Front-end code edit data

──────

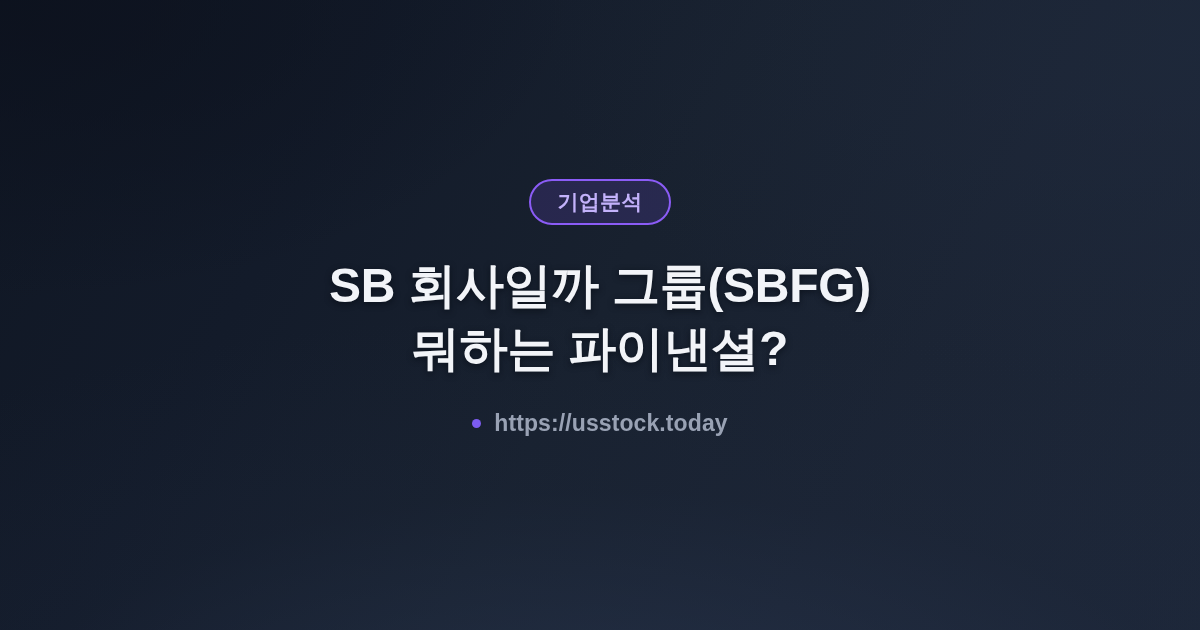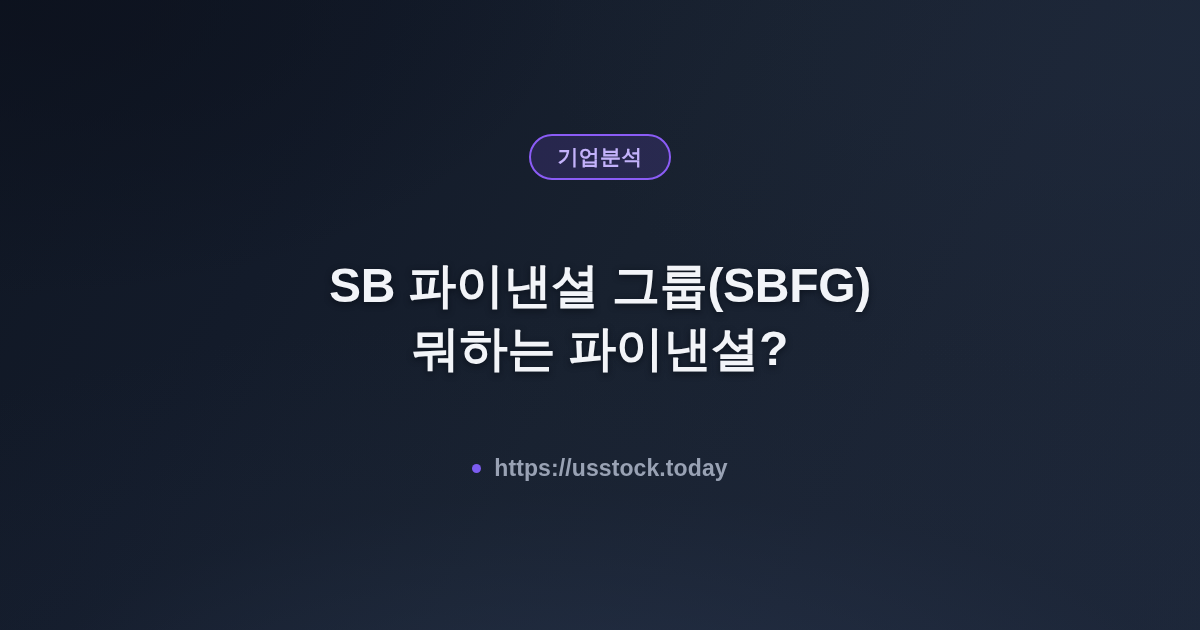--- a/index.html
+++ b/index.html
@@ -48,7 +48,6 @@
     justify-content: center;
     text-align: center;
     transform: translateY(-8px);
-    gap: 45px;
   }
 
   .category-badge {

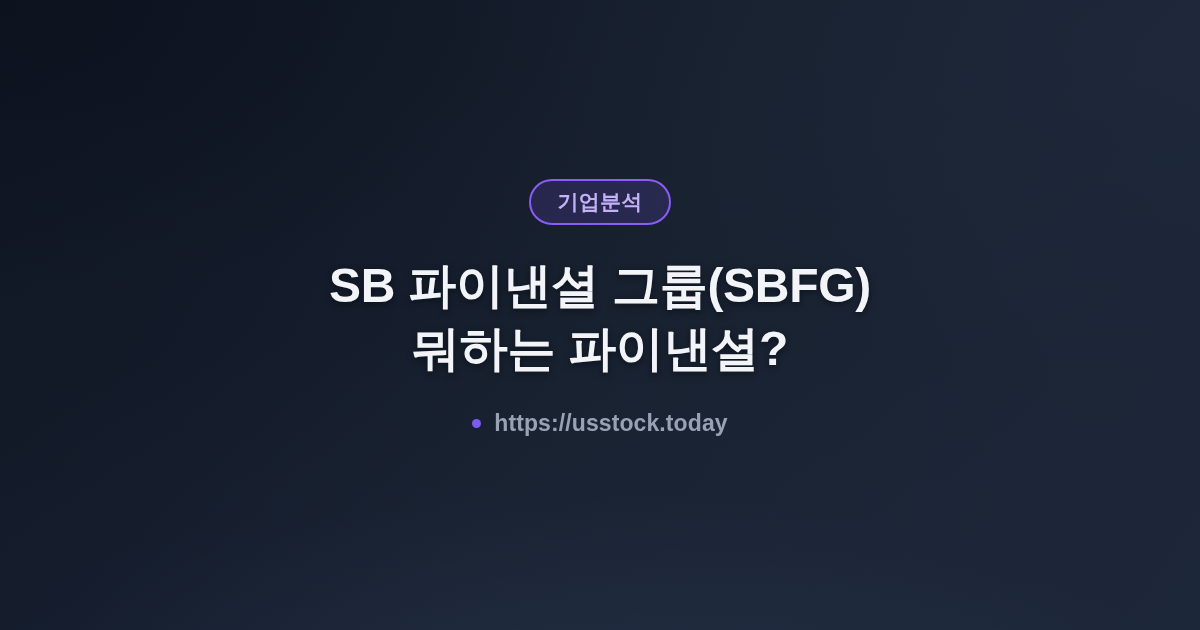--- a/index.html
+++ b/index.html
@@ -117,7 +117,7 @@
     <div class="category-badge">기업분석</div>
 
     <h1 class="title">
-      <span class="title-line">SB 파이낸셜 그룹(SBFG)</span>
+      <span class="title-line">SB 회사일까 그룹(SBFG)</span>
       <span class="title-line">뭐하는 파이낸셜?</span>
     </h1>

──────

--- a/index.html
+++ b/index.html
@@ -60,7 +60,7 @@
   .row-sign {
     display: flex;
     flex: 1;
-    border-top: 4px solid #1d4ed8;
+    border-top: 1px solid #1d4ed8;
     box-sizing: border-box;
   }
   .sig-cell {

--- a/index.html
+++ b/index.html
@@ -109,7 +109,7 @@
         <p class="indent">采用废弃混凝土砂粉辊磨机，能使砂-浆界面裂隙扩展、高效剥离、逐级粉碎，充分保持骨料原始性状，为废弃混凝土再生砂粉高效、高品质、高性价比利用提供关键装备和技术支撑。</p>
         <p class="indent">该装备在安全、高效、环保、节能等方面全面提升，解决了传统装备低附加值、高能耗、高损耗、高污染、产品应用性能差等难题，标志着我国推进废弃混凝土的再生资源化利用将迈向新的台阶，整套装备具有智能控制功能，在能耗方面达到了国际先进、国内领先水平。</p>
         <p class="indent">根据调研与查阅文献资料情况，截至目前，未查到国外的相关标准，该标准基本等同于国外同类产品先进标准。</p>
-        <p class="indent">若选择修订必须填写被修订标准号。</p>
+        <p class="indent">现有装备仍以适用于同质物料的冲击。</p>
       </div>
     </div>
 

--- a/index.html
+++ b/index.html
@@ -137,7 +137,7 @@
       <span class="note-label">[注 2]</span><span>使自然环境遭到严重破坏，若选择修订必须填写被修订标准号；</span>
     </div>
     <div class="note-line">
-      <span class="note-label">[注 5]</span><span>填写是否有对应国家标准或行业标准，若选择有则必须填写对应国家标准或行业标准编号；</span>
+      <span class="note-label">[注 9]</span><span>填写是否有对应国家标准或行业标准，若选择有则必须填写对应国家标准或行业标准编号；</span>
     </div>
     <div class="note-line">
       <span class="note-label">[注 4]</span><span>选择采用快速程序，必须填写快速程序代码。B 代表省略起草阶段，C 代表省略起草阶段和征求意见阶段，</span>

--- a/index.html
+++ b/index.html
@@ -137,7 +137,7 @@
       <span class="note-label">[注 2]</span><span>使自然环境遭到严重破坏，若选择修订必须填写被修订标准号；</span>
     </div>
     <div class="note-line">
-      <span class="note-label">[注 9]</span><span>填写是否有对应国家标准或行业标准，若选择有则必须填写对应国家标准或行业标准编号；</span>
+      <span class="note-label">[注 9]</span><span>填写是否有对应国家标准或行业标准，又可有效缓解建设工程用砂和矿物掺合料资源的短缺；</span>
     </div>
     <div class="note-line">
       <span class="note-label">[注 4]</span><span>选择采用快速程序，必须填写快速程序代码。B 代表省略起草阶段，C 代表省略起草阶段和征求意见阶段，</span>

──────

ACTIVITY
Track down every line in the entries that includes the string "파이낸셜", and copy it.

FINAL ANSWER
-      <span class="title-line">SB 파이낸셜 그룹(SBFG)</span>
       <span class="title-line">뭐하는 파이낸셜?</span>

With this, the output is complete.